(Data provided Opens)

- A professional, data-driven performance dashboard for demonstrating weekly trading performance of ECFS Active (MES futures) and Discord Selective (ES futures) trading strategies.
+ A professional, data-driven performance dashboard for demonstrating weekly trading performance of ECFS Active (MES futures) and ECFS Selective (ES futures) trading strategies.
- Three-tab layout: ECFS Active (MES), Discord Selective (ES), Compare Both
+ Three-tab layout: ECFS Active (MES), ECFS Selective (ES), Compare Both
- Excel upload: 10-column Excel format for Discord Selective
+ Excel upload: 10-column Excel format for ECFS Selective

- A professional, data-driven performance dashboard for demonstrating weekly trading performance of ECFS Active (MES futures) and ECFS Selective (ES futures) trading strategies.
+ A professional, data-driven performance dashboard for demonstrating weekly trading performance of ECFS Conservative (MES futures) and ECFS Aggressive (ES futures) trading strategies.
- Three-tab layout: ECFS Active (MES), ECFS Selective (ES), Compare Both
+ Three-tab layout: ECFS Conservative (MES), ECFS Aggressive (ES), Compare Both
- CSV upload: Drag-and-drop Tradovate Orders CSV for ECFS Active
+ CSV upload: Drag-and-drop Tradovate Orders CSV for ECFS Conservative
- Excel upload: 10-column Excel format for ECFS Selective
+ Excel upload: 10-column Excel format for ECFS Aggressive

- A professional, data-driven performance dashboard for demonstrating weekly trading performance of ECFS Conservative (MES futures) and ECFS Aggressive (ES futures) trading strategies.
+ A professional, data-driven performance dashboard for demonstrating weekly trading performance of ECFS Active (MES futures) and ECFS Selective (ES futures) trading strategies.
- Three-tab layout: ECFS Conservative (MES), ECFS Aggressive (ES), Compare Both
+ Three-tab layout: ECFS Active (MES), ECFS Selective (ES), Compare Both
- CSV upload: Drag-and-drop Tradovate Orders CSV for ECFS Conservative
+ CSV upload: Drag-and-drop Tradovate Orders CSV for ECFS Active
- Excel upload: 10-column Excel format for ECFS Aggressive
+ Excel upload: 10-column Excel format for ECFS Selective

(Data provided Closes)

◆ Aim of the task
Emit the records above again, exactly, with no line skipped.

◆ Output of the task
- A professional, data-driven performance dashboard for demonstrating weekly trading performance of ECFS Active (MES futures) and Discord Selective (ES futures) trading strategies.
+ A professional, data-driven performance dashboard for demonstrating weekly trading performance of ECFS Active (MES futures) and ECFS Selective (ES futures) trading strategies.
- Three-tab layout: ECFS Active (MES), Discord Selective (ES), Compare Both
+ Three-tab layout: ECFS Active (MES), ECFS Selective (ES), Compare Both
- Excel upload: 10-column Excel format for Discord Selective
+ Excel upload: 10-column Excel format for ECFS Selective

- A professional, data-driven performance dashboard for demonstrating weekly trading performance of ECFS Active (MES futures) and ECFS Selective (ES futures) trading strategies.
+ A professional, data-driven performance dashboard for demonstrating weekly trading performance of ECFS Conservative (MES futures) and ECFS Aggressive (ES futures) trading strategies.
- Three-tab layout: ECFS Active (MES), ECFS Selective (ES), Compare Both
+ Three-tab layout: ECFS Conservative (MES), ECFS Aggressive (ES), Compare Both
- CSV upload: Drag-and-drop Tradovate Orders CSV for ECFS Active
+ CSV upload: Drag-and-drop Tradovate Orders CSV for ECFS Conservative
- Excel upload: 10-column Excel format for ECFS Selective
+ Excel upload: 10-column Excel format for ECFS Aggressive

- A professional, data-driven performance dashboard for demonstrating weekly trading performance of ECFS Conservative (MES futures) and ECFS Aggressive (ES futures) trading strategies.
+ A professional, data-driven performance dashboard for demonstrating weekly trading performance of ECFS Active (MES futures) and ECFS Selective (ES futures) trading strategies.
- Three-tab layout: ECFS Conservative (MES), ECFS Aggressive (ES), Compare Both
+ Three-tab layout: ECFS Active (MES), ECFS Selective (ES), Compare Both
- CSV upload: Drag-and-drop Tradovate Orders CSV for ECFS Conservative
+ CSV upload: Drag-and-drop Tradovate Orders CSV for ECFS Active
- Excel upload: 10-column Excel format for ECFS Aggressive
+ Excel upload: 10-column Excel format for ECFS Selective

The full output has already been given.